**WORK TASK:** All that should be output is the block of lines below from the line with "shipping: 80.36 -> 86.00" to the line with "total: 27841.49 -> 25592.81", both included, exactly as written.

**TASK INPUTS:**
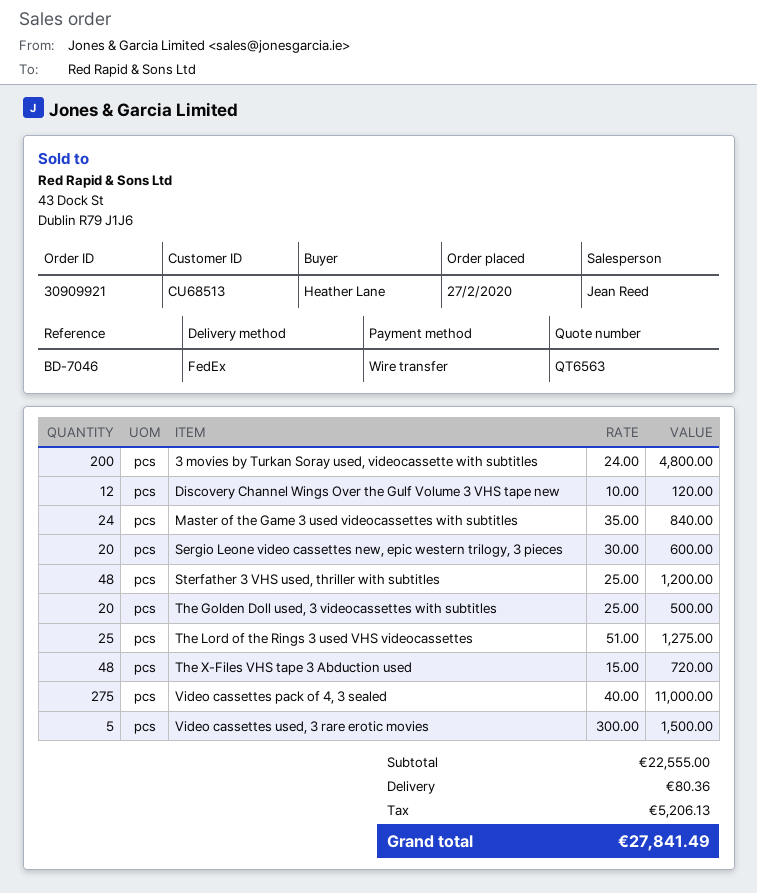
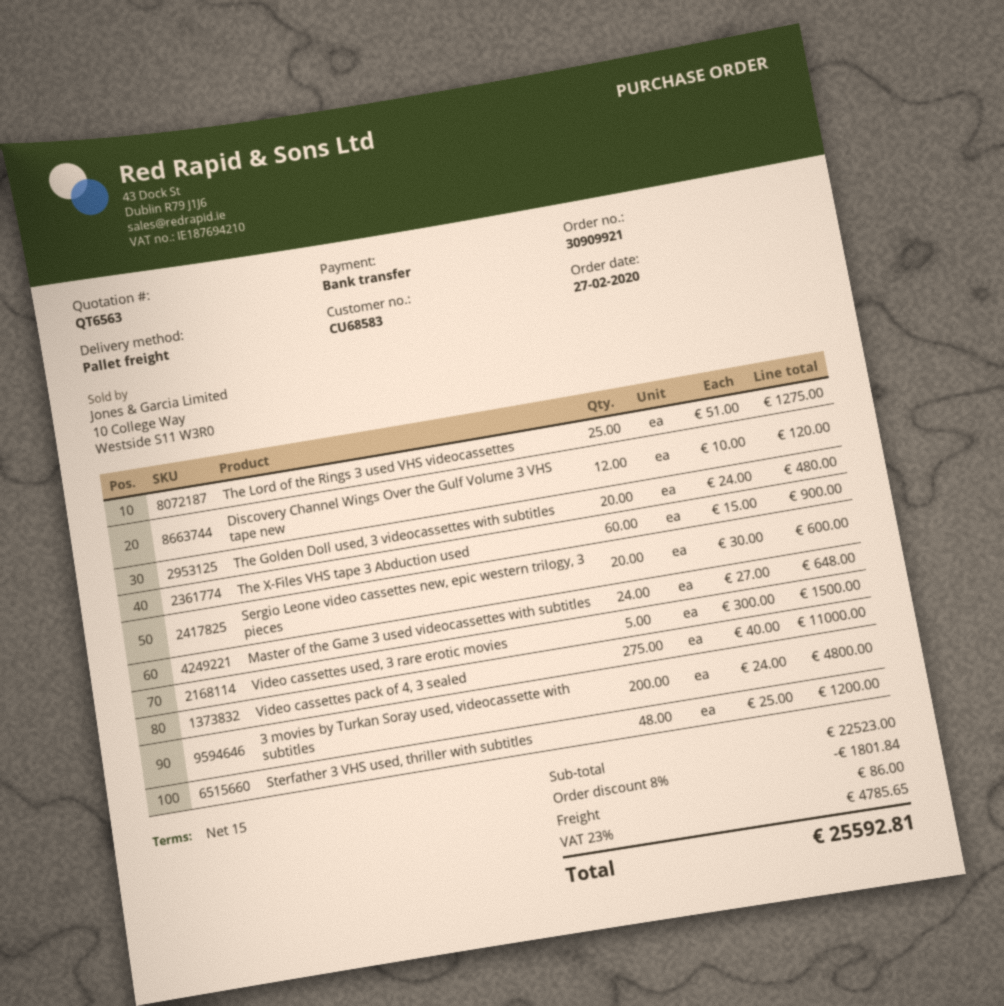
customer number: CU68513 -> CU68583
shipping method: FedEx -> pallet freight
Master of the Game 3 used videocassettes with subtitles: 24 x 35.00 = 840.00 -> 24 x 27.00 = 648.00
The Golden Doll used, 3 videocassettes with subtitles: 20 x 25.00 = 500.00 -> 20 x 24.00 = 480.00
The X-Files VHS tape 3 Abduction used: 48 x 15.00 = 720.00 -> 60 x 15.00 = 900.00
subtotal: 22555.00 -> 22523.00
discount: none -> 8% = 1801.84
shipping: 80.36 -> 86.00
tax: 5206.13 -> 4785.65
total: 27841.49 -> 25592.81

...

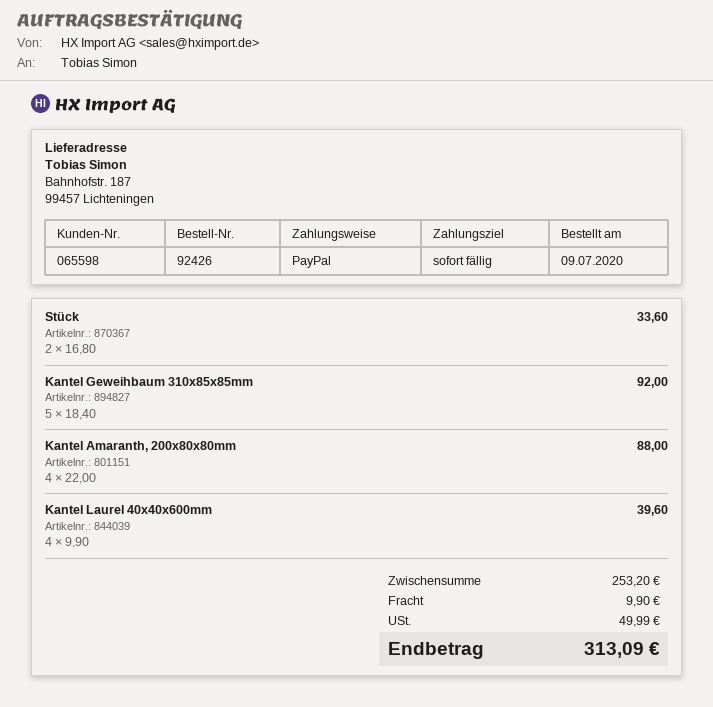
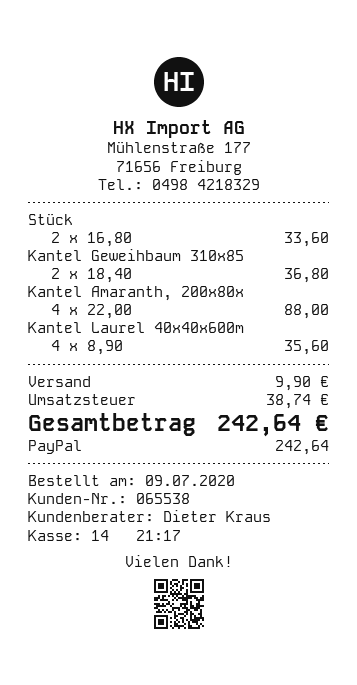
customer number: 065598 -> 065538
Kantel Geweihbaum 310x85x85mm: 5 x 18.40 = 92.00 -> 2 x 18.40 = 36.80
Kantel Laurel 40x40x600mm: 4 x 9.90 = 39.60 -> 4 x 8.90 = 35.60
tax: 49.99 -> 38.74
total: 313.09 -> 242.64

**SOLUTION FOR THIS EXERCISE:**
shipping: 80.36 -> 86.00
tax: 5206.13 -> 4785.65
total: 27841.49 -> 25592.81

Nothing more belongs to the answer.